The pensive beauty of the mild Indian Summer flooded hill and valley now. Where the sombre shades of green had erst clothed the forest, brilliant pennons of flame-colored, and crimson-dyed, and paler tints, shading into amber, and gray, and russet brown, lit up the woods with their bright-hued splendor.
Clemence, with her little charge, loved to wander through these places, that nature had clothed in rarest beauty for her worshippers. This was her favorite season of the year. Sometimes a foreboding oppressed this young dreamer that it might be her last hours of earthly enjoyment. She used often to look with pity into the child's face, where a sweet seriousness lingered, and it gave her sympathetic heart pain to think that the child should be old beyond her years. Indeed, there was the same wistfulness about the younger face that we have noticed about our heroine, and there was a gravity of expression about the tender mouth that told of a capacity for suffering unusual in one so young.
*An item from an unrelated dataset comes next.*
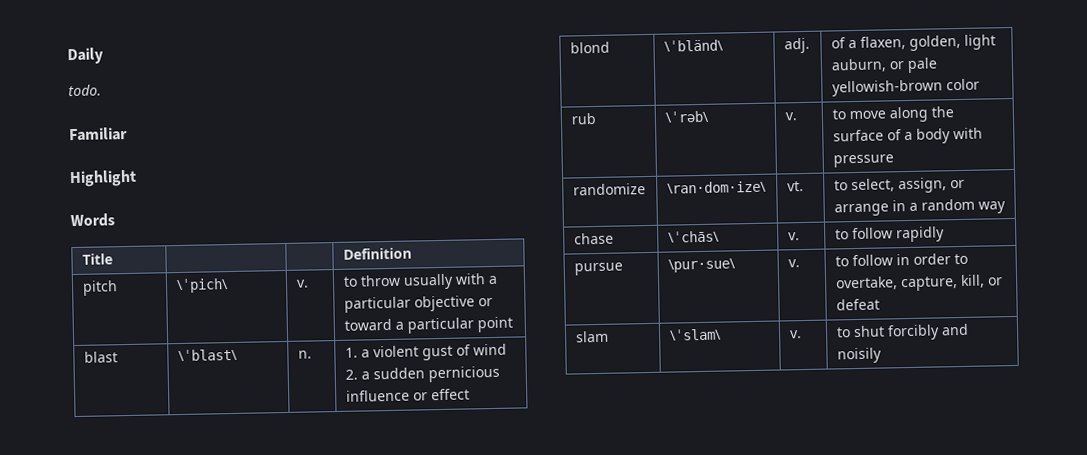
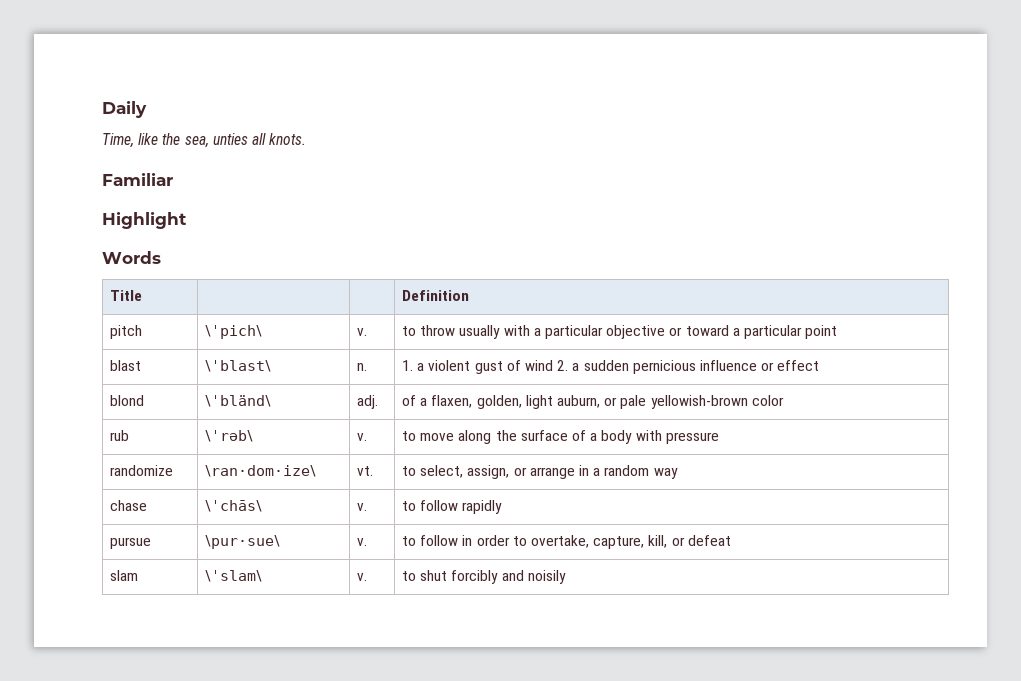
[68,84,102,97] todo. -> [102,133,307,148] Time, like the sea, unties all knots.

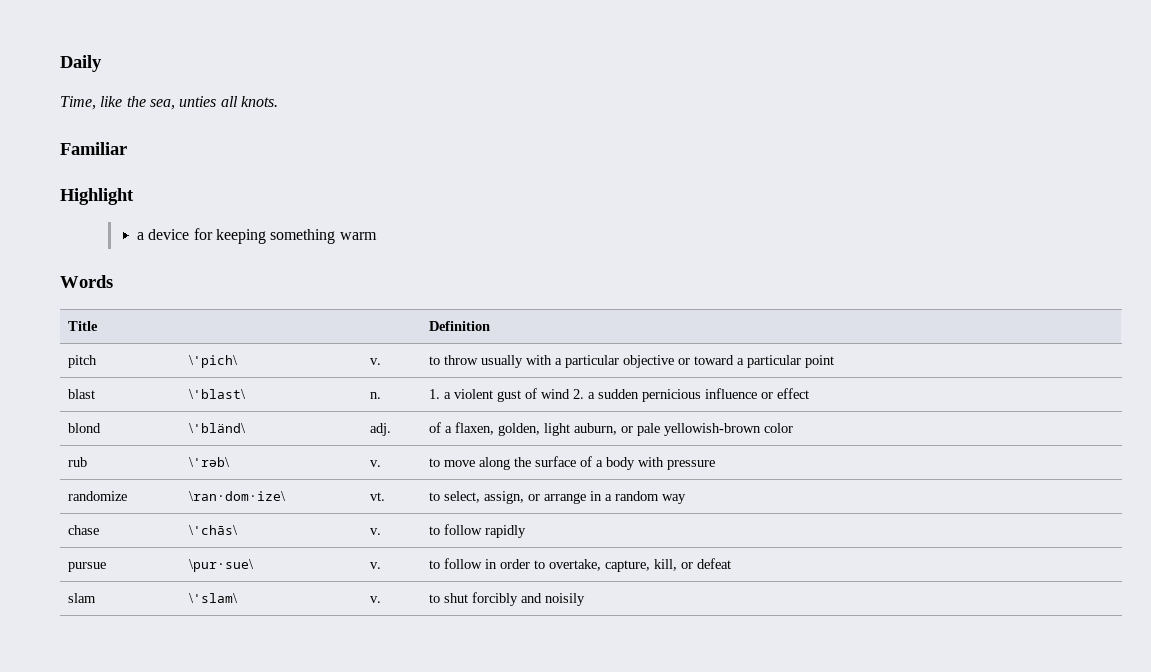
(187, 220) none -> [137,228,377,244] // a device for keeping something warm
It was apparent that, like the tried friend who toiled daily to sustain her, sorrow had early marked the orphan girl for its own. If misfortune or death were to overtake this fragile creature who stoodbetween her and the storms of life, what would become of Ruth?
There were trials, and temptations, and dangers lurking in the path of the innocent child. Would she surmount them all bravely, and achieve victory in the battle of life?
This thought haunted, continually, the mind of the young teacher, and gave her hourly pain. There was but little to attach her to life, and only for this child's love she would have longed for the hour when God should call her home. As it was, the girl had not sufficient faith to leave all in His hands. With her sad experience of life, she dreaded all that might come to her darling. And hope had nearly died out in her heart.
Seated by the little grave, which was the shrine at which she poured out her daily petitions, Clemence thought despondingly of the past, and how little there seemed for her in the future, to which every one around her looked forward with such eager anticipation.
The dreary waste stretched out unsmiling, and inexpressibly desolate. The path of duty seemed straight and thorny.
While she sat, sorrowful, the child, who had been watching her with tender eyes, came and knelt before her. "Let me come and sit with you," she pleaded, laying her soft, rounded cheek upon the two hands folded idly in Clemence's lap. "I cannot play while I know you are grieving on my account."
"Why," asked Clemence, arousing with a start from her reverie, "what put that odd fancy into your head, little one?"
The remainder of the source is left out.